Work instruction >>
The required output is a copy of each line in the material below that includes "说明零知识证明验证成功".

---------------

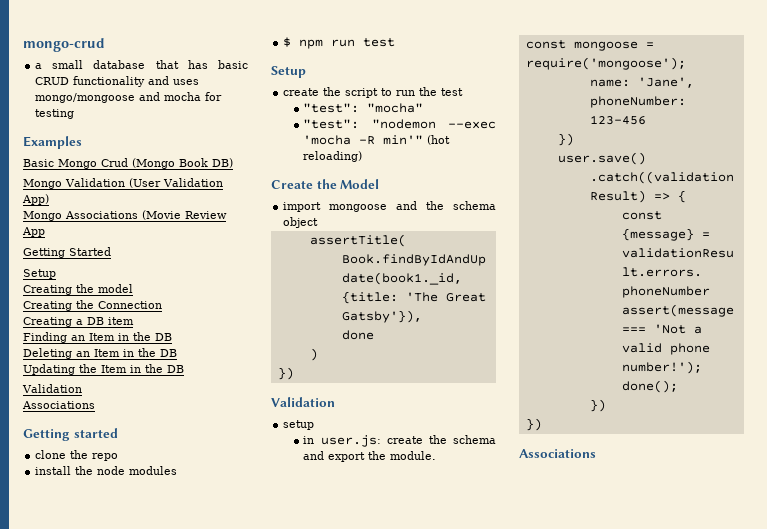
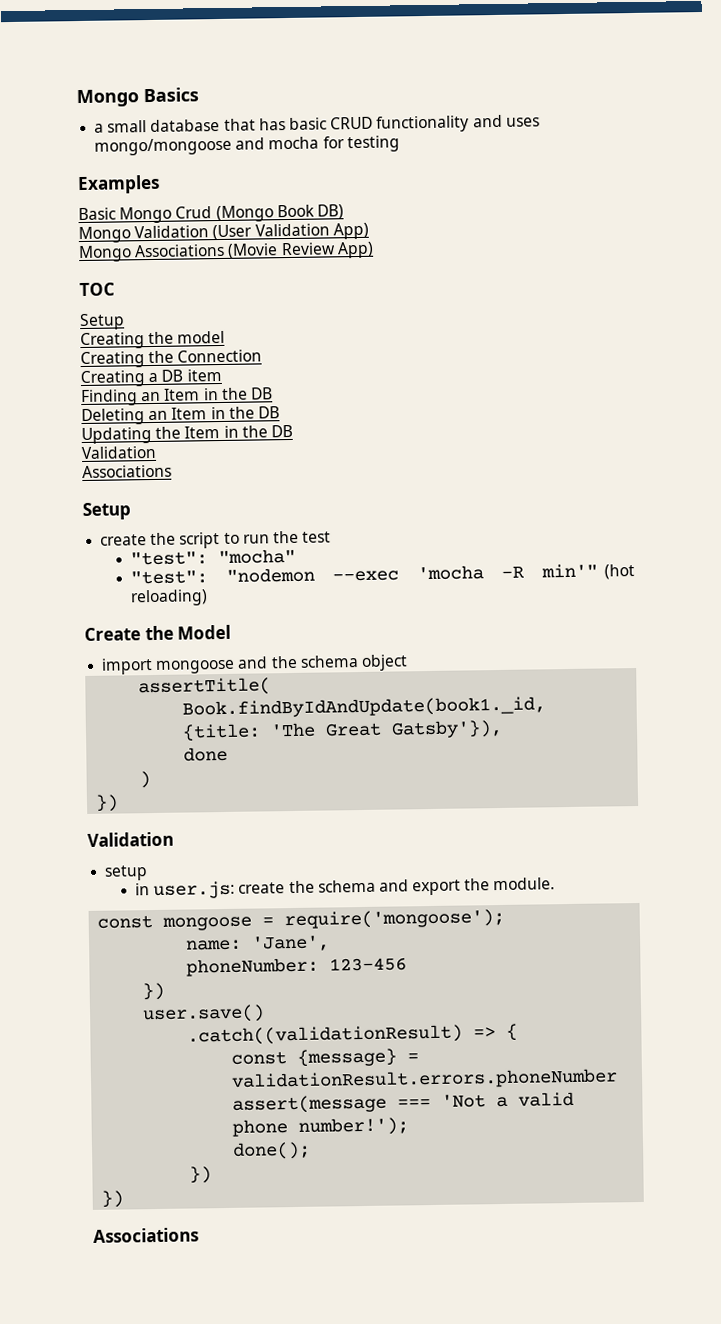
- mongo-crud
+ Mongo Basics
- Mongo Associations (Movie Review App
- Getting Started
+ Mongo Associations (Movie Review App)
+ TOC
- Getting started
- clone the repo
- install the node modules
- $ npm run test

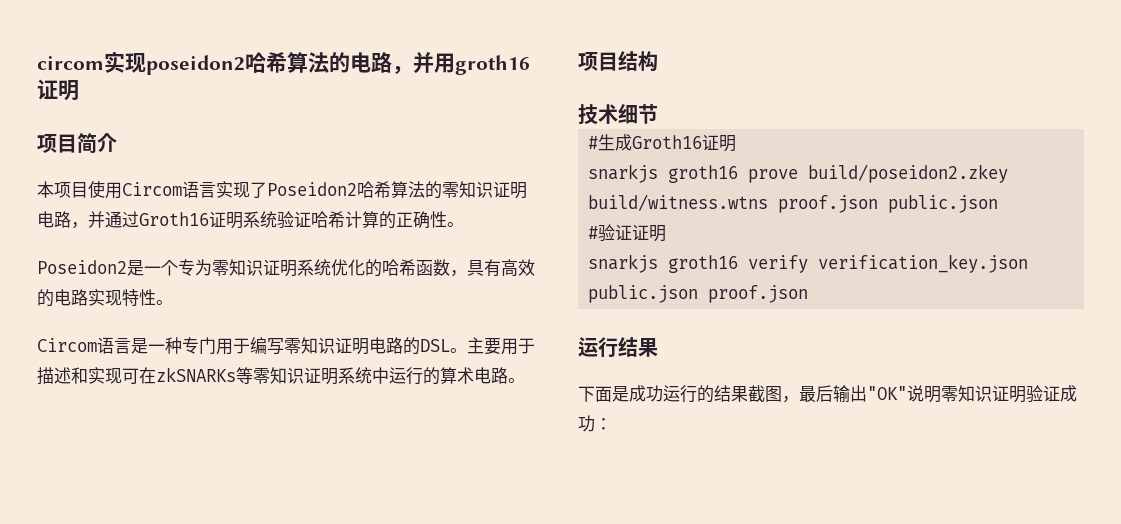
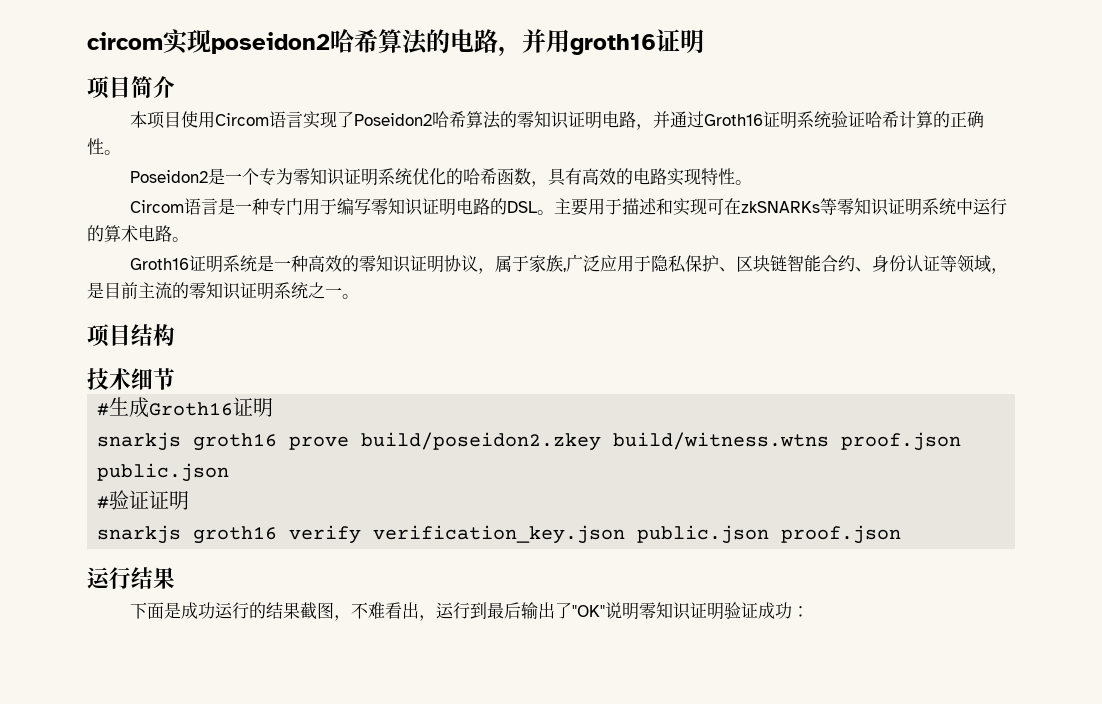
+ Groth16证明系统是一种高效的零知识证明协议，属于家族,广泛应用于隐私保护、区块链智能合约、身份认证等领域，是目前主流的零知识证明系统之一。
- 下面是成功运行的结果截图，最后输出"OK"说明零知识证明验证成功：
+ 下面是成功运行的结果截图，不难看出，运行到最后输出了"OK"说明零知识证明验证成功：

---------------

Response box >>
- 下面是成功运行的结果截图，最后输出"OK"说明零知识证明验证成功：
+ 下面是成功运行的结果截图，不难看出，运行到最后输出了"OK"说明零知识证明验证成功：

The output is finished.